The last hurdle potential investors should grapple with is simple: is SBUX stock overvalued?
At a valuation of $100 billion, one can certainly argue Starbucks is a blue-chip stock. But does a coffee chain growing top- and bottom-lines by 7% and 13%, respectively, really deserve to trade for 28 times earnings? Looking at the P/E ratio over the years, one can gauge how unusual this multiple is, and though SBUX has traded for more than 20 times earnings for years in the recent past, a P/E in the upper 20s is higher than average.
Aggressive plans to open 1,100 new stores in China and elsewhere in Asia still make SBUX somewhat of a growth stock, and that should help Starbucks investors down the road.
The Bottom Line on Starbucks
If you can trust Starbucks to continue to focus on its customer service culture, SBUX is a good long-haul play, experts say.

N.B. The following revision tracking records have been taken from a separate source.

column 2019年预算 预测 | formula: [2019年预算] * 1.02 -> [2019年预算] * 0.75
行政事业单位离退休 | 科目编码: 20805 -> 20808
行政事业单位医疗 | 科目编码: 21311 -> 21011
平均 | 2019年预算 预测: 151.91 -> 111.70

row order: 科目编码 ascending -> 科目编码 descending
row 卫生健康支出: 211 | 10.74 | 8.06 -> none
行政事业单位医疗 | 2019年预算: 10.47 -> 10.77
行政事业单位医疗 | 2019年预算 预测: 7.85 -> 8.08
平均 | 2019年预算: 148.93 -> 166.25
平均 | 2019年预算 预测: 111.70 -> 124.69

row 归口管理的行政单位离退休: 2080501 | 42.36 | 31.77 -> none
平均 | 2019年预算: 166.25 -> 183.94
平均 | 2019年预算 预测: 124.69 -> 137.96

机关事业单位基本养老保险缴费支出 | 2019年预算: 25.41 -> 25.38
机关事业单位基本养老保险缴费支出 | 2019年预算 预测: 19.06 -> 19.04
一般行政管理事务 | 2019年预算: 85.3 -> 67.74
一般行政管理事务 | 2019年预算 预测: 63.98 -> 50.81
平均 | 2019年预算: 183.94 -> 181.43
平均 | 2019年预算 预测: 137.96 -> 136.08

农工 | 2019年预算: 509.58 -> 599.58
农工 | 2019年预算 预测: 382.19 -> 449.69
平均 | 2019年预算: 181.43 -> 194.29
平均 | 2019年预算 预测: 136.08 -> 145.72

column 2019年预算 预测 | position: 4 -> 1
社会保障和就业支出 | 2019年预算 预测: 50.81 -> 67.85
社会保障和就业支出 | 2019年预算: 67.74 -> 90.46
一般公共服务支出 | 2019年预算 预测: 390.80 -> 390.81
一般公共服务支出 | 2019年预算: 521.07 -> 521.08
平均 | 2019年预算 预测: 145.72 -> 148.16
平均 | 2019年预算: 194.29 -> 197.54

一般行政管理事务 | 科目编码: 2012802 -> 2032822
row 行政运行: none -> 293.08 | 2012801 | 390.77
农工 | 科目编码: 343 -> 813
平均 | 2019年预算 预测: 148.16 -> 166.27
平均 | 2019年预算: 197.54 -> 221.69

"Starbucks management's rich history of taking the long view and looking beyond just shareholders to all stakeholders involved is proving to be an effective way to grow a durable and lasting business," says Jason A. Moser, senior analyst at The Motley Fool. "Affordable health care for all employees, supplier diversity and even race relations are just a few examples of conscious capitalism at Starbucks hard at work."
Starbucks should continue to do well domestically in the coming years but investors should be particularly encouraged with the opportunity that remains in China, Moser says. Moser also points to the company's powerful brand, market-leading position in coffee and fast-growing presence in tea as evidence that Starbucks is "becoming a global beverage powerhouse."
And at the end of the day, whether Starbucks stock is a buy depends on a few variables. Perhaps most importantly, SBUX needs to execute on the high growth Wall Street expects from China to justify its valuation. Even with such growth, the bullish markets seem to have at least slightly elevated the stock's valuation.
While long-term investors will likely earn acceptable returns if they buy in at these levels, shorter-term investors or those with more discerning eyes might want to wait patiently for a better entry point to this well-run mainstay of the service industry.